Tests failed because global_setup.sh failed
Description
Activity
Barak Korren January 16, 2019 at 6:59 AM
I brought vm0096 back online now since the issue does not seem to reproduce there now
Former user January 2, 2019 at 9:48 AM
I've offlined the slave to limit further issues yet logging in showed no problems with systemd and the journal was already rotated. As the system had almost a year of uptime I've updated it to the latest 7.5 snapshot we have defined and rebooted it. I also see vm0097 is offline due to journald issues so will repeat the process and schedule replacement of all el7 VMs with fresh 7.6 systems
Liora Milbaum January 1, 2019 at 2:27 PM
@Barak Korren Are we logging the systemctl/journalctl logs in case of failure?

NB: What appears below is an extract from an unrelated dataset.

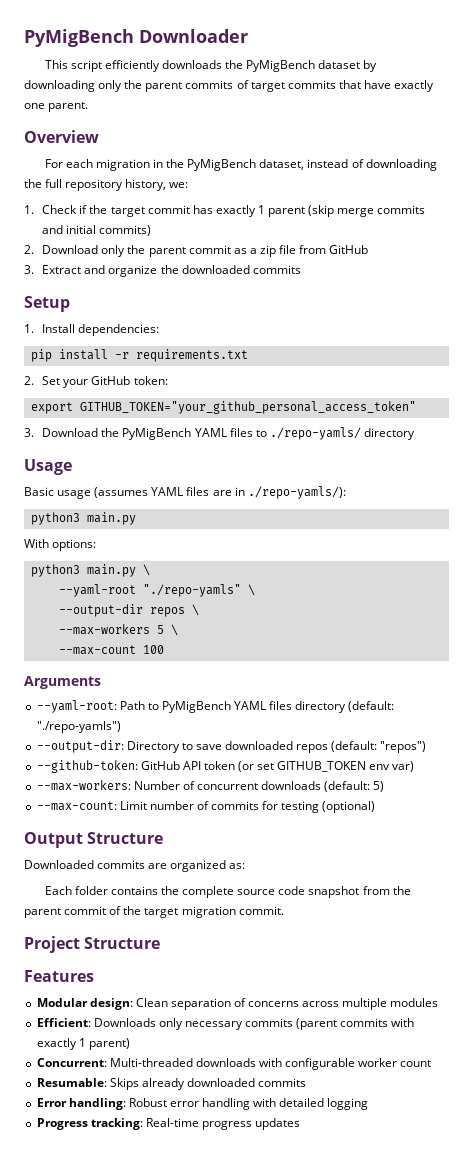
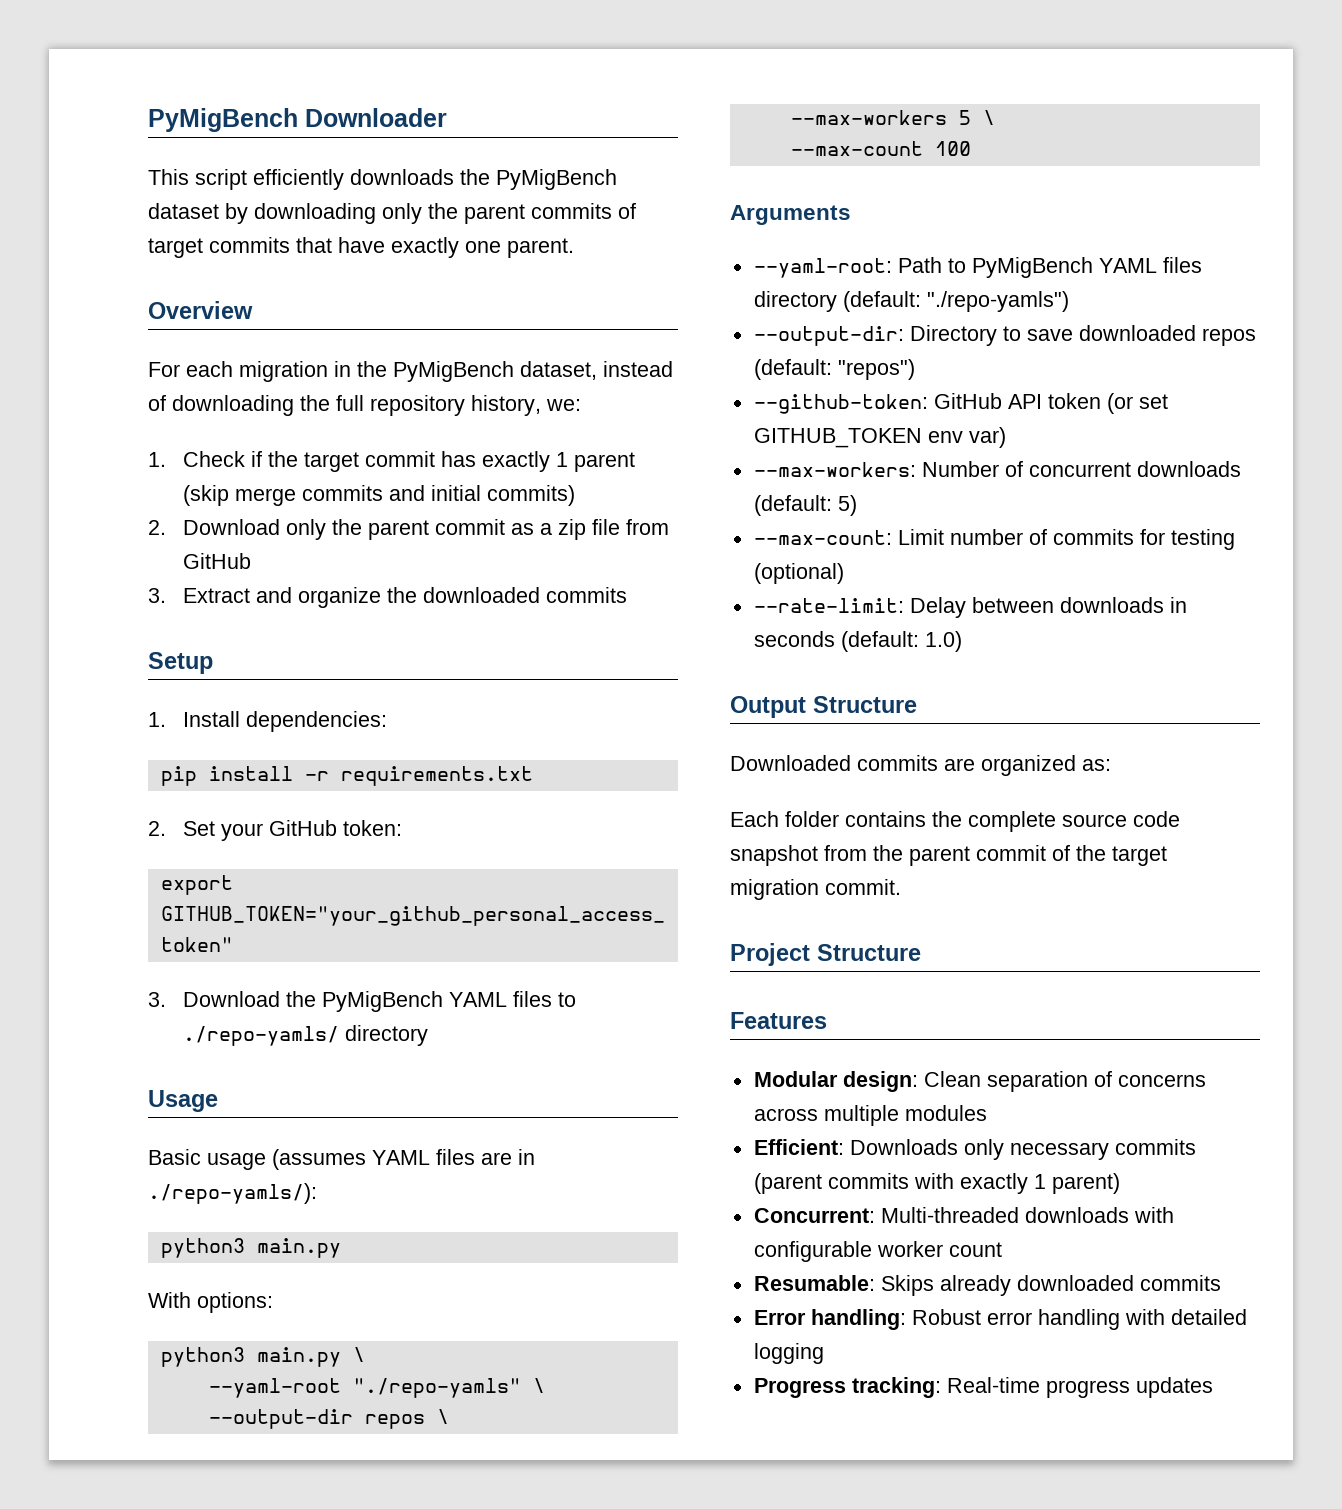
+ --rate-limit: Delay between downloads in seconds (default: 1.0)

Barak Korren January 1, 2019 at 1:26 PM
Like I wrote, I've no idea what could be causing this, further research is needed.
Perhaps try to correlate with knows infra issues, could something on the hypervisor have caused considerable slowness on the slave for example?
I don't think it can be a network issue since network is not involved here when systemctl connects to the local systemd, but I can't rule this out...
Have we seen other occurrences of this?
Liora Milbaum January 1, 2019 at 1:17 PM
@Barak Korren What do you think we can do on this problem?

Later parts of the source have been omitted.